Il y a des jours où l'âme slave, qui m'est pourtant si chère, est un peu trop compliquée pour moi et où je ne comprends plus ses foucades, ses subtilités et ses incandescences. Cela m'est arrivé à la lecture des Frères Karamazov ; et à nouveau hier, en regardant Andreï Roublev, que j'avais beaucoup apprécié il y a quelques années, et qui m'a souvent exaspéré, à tout le moins profondément ennuyé.

C'est entendu et ce n'est pas contestable : le film est un admirable recueil d'images et la façon de filmer de Andrei Tarkovsky, sa sensibilité extrême, son sens de la désolation, qui s'exprime à tout instant par des choses très simples (la pluie qui tombe en averse drue, les feuilles mortes qui brûlent, la terre imbibée d'eau, le crépi usé des murs) sont ceux d'un artiste profond.

Mais la lenteur du récit, ses ellipses étonnantes et agaçantes, sa division en séquences hiératiques apparaissent artificielles et même un peu hautaines. Je tiens pour rien la petite connaissance de l'histoire de la Russie qu'il faut avoir pour se colleter à la période troublée du début du 15ème siècle ; après tout, Wikipédia n'est pas fait pour les chiens et si l'on éprouve de l'intérêt pour un peuple et une civilisation, le moins qu'on puisse lui donner est d'aller jeter un œil attentif sur son passé, ce qui en fait l'esprit, l'identité et la légende. Mais je ne suis pas certain qu'on puisse passer au dessus de tout ce qui fait l'âme d'un peuple sans en connaître la langue, la spiritualité, les traditions, sans participer complètement de son génie propre. Vieux débat et vieilles querelles que j'ai eus ici et là à propos d'autres cinémas.

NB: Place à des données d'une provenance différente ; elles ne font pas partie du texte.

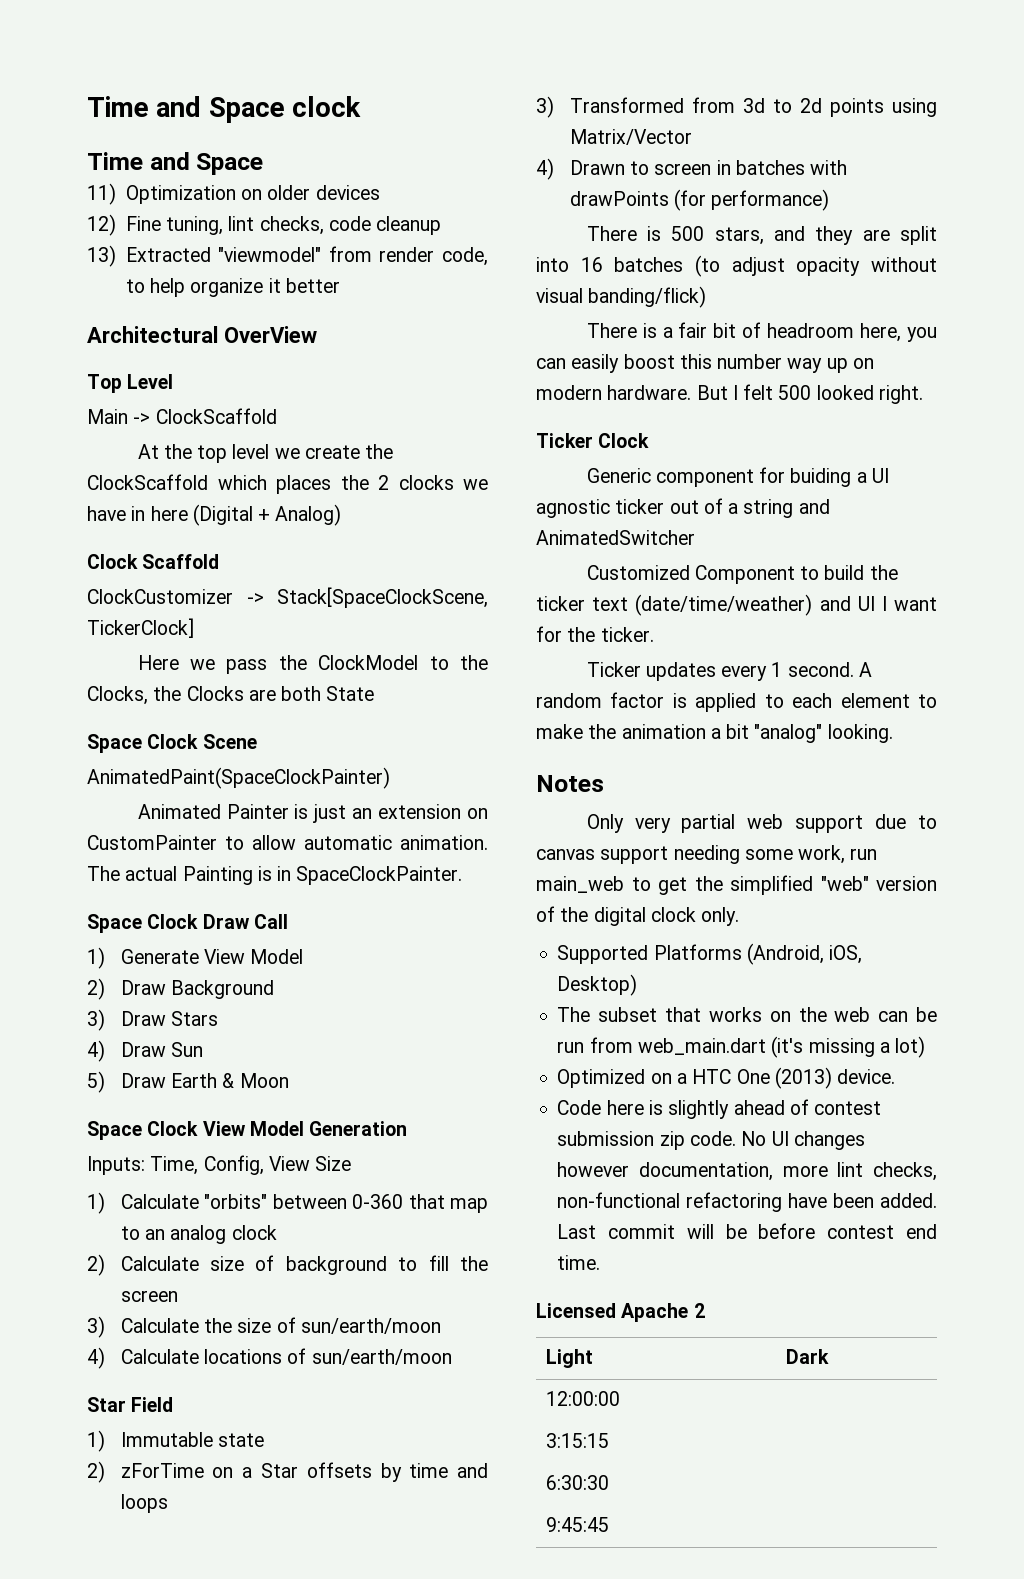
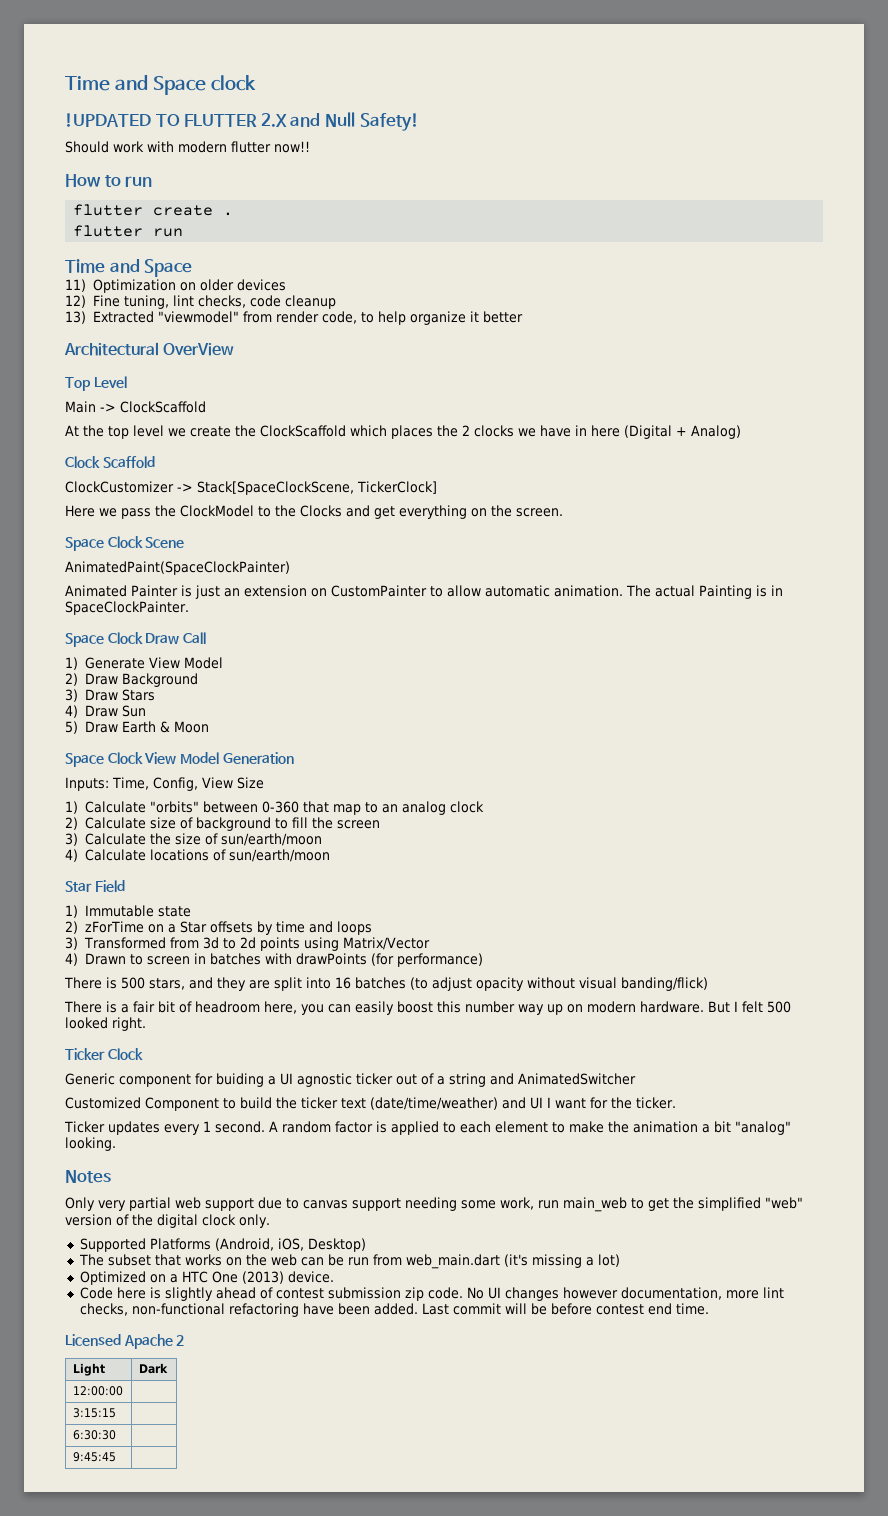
(362, 106) none -> [65,112,419,131] [65,141,310,153] [65,174,153,187] [73,204,234,216] [73,225,184,237] // !UPDATED TO FLUTTER 2.X and Null Safety! // Should work with modern flutter now!! // How to run // flutter create . // flutter run
[87,686,375,705] Clocks, the Clocks are both State -> [300,505,563,519] Clocks and get everything on the screen.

En vingt lignes, j'ai écrit deux fois le mot âme ; ce n'est pas volontaire, mais ce n'est certainement pas par hasard que je l'ai fait : il y a dans Andreï Roublev ces exaltations, chagrins, furies, violences, cruautés, réconciliations, terreurs, mélancolies qu'on prête, à tort ou à raison, au caractère slave, à cette immense Russie, dont la capacité de souffrir, d'endurer, d'absorber le Mal, mais aussi de lui résister et, finalement de le vaincre sont une des constantes. Aussi la facilité de passer en un instant du rire aux larmes, du grotesque au tragique, du dérisoire au pompeux, du misérable à l'opulent que nous ne connaissons pas en Occident.

Mais rien de plus difficile à saisir qu'une âme, tous les confesseurs vous le diront. C'est un chemin escarpé, austère, qui demande un effort considérable pour le moindre cheminement. Tarkovsky se place un peu au bord du chemin de son personnage, moine et peintre d'icônes, dans les temps incertains des invasions tartares, de la dévastation des villes et des luttes fratricides. Il a écrit,en présentant Roublev pour Les Cahiers du cinéma ce portrait que je souhaiterais qu'on me décrypte : L'histoire de la vie de Roublev est l'histoire d'un concept enseigné et imposé, qui se brûle dans l'atmosphère de la réalité vivante, pour renaître de ses cendres comme une vérité nouvelle à peine découverte. Lisant ceci, je crains de ne pas être plus avancé.

Ma note, exactement médiane, est naturellement absolument arbitraire : elle serait beaucoup plus faible si elle ne s'établissait que sur le récit, beaucoup plus forte si elle ne considérait que des séquences d'une brûlante envolée, la mise à sac de la ville de Vladimir, par exemple, la coulée de la cloche de bronze, qui marque la renaissance d'un village, ou la fête païenne orgiaque (qui m'a fait songer, tout à la fois, et sans vraie cohérence, à The wicker man et au Temps des gitans).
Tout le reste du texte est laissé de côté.